# Investigate, Test, Reflect 1
#### Ashlynn Wimer
#### 10/17/2024

In this notebook, I investigate, test, and reflect on the application of association rules to transportation safety. In particular, I test the utility of OSM tag data as a source of tag data for understanding severity of traffic crashes.

## Investigate

The past decade has seen large applications of association rule based methods to transportation safety, with much of the prior literature focusing on traffic crashes in particular. Shahin et al. (2021) apply the method to understand traffic intersection crashes and their causes, Das et al. (2019) uses it to understand motivators of hit and run crashes in segments and intersections, and Kho et al. (2021) utilize it to understand fatal road collisions writ-large. Overall, authors tend to utilize association rule based methods on datasets that consist of environmental factors (e.g. time of day and weather condition), crash report data (e.g. severity and crash description) and road factors (e.g. one way street or two way street) (Kho et al., 2021; Das et al., 2019; Shahin et al., 2021). However, specific application of the association rules method differs. Some prior research uses association rules data mining as the primary approach to understanding the dataset (Das et al., 2019; Das et al., 2020; Xing et al., 2024). Other authors have used the method to extend k-modes analyses (Shahin et al., 2021) or predictive analyses (Kho et al., 2021). Datasets also vary dramatically in size, with some authors using datasets of fewer than 1000 crashes (Shahin et al., 2021) while others mini datasets of well over 100,000 traffic crashes (Das et al., 2019).

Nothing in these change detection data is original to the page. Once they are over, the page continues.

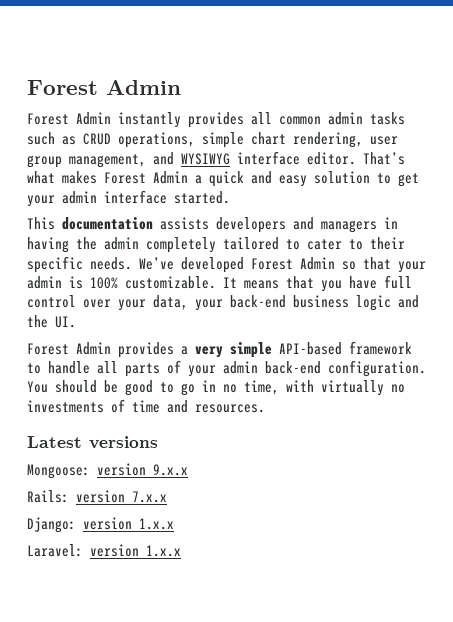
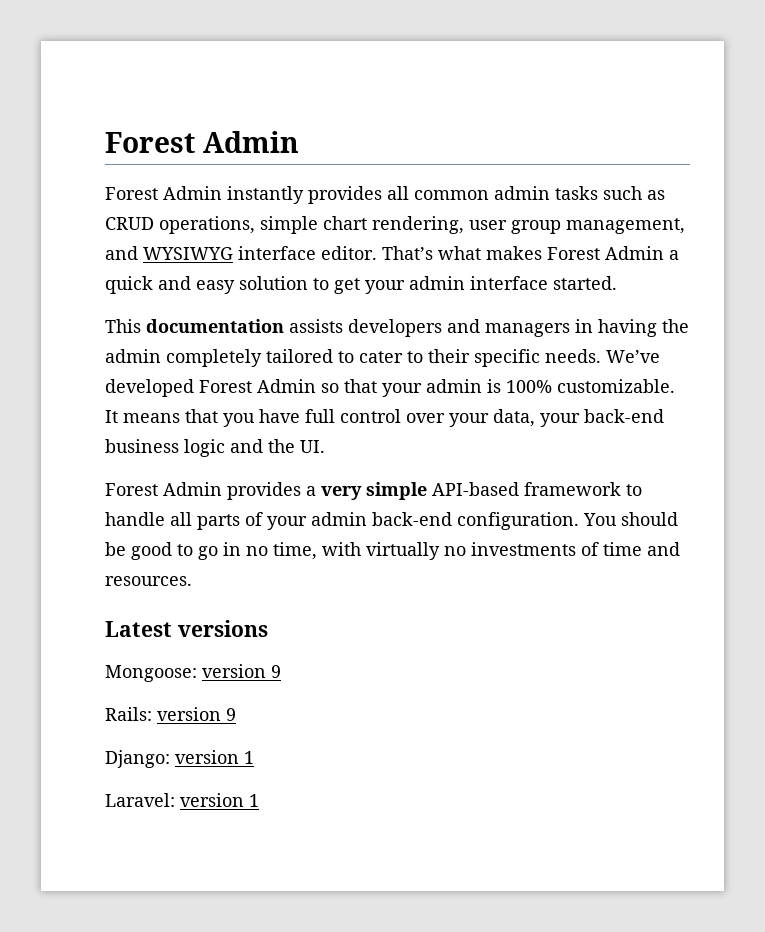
- Mongoose: version 9.x.x
+ Mongoose: version 9
- Rails: version 7.x.x
+ Rails: version 9
- Django: version 1.x.x
+ Django: version 1
- Laravel: version 1.x.x
+ Laravel: version 1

Overall, association rule mining has a clear and consistent usage within transportation safety, and a large variety of implementation approaches. However, standard datasets persist and privilege certain characteristics of the built environment over others (e.g. consideration of the lane structure of a road but no consideration of the presence or lack of sidewalks and bike lanes). This is potentially due to dataset limitations, as information on road factors are easier to acquire than information on bike lanes and sidewalks. 

## Test

In an attempt to circumnavigate road descriptor limitations, we test the viability of OpenStreetMap data as a descriptor of the built environment around traffic crashes. Open StreetMap, or OSM, is a volunteer driven map of the world in which characteristics of the (built) environment, such as buildings, amenities, and roads, are mapped from satellite imagery. These features are categorized into three data types: nodes (points), ways (usually line data), and relations (usually polygons or complex assemblages of nodes and ways). Entities on OSM have additional metadata in the form of tags. For ways, these tags may indicate the type of way (e.g. "highway=motorway" would indicate a high speed road for cars) or may indicate factors around the road (e.g. the "sidewalk=*" key indicates the presence of sidewalks). 

Due to its relevance to a larger research project in this class, we combine OSM way data from New York City with records of the prior 50,000 traffic crashes which have occurred in New York City in 2024. Using the market basket as a metaphor, we treat traffic crashes as "transactions" in which one "buys" tag data from OSM and injury metrics from the crash dataset. Thus, one of our transactions could look like {foot|no, bicycle|no, per_injured} if a person was injured at a relatively data sparse way which banned foot and bicycle traffic. We utilize PySpark's FPGrowth function to mine for associations between the OSM tags and crash severity metrics. 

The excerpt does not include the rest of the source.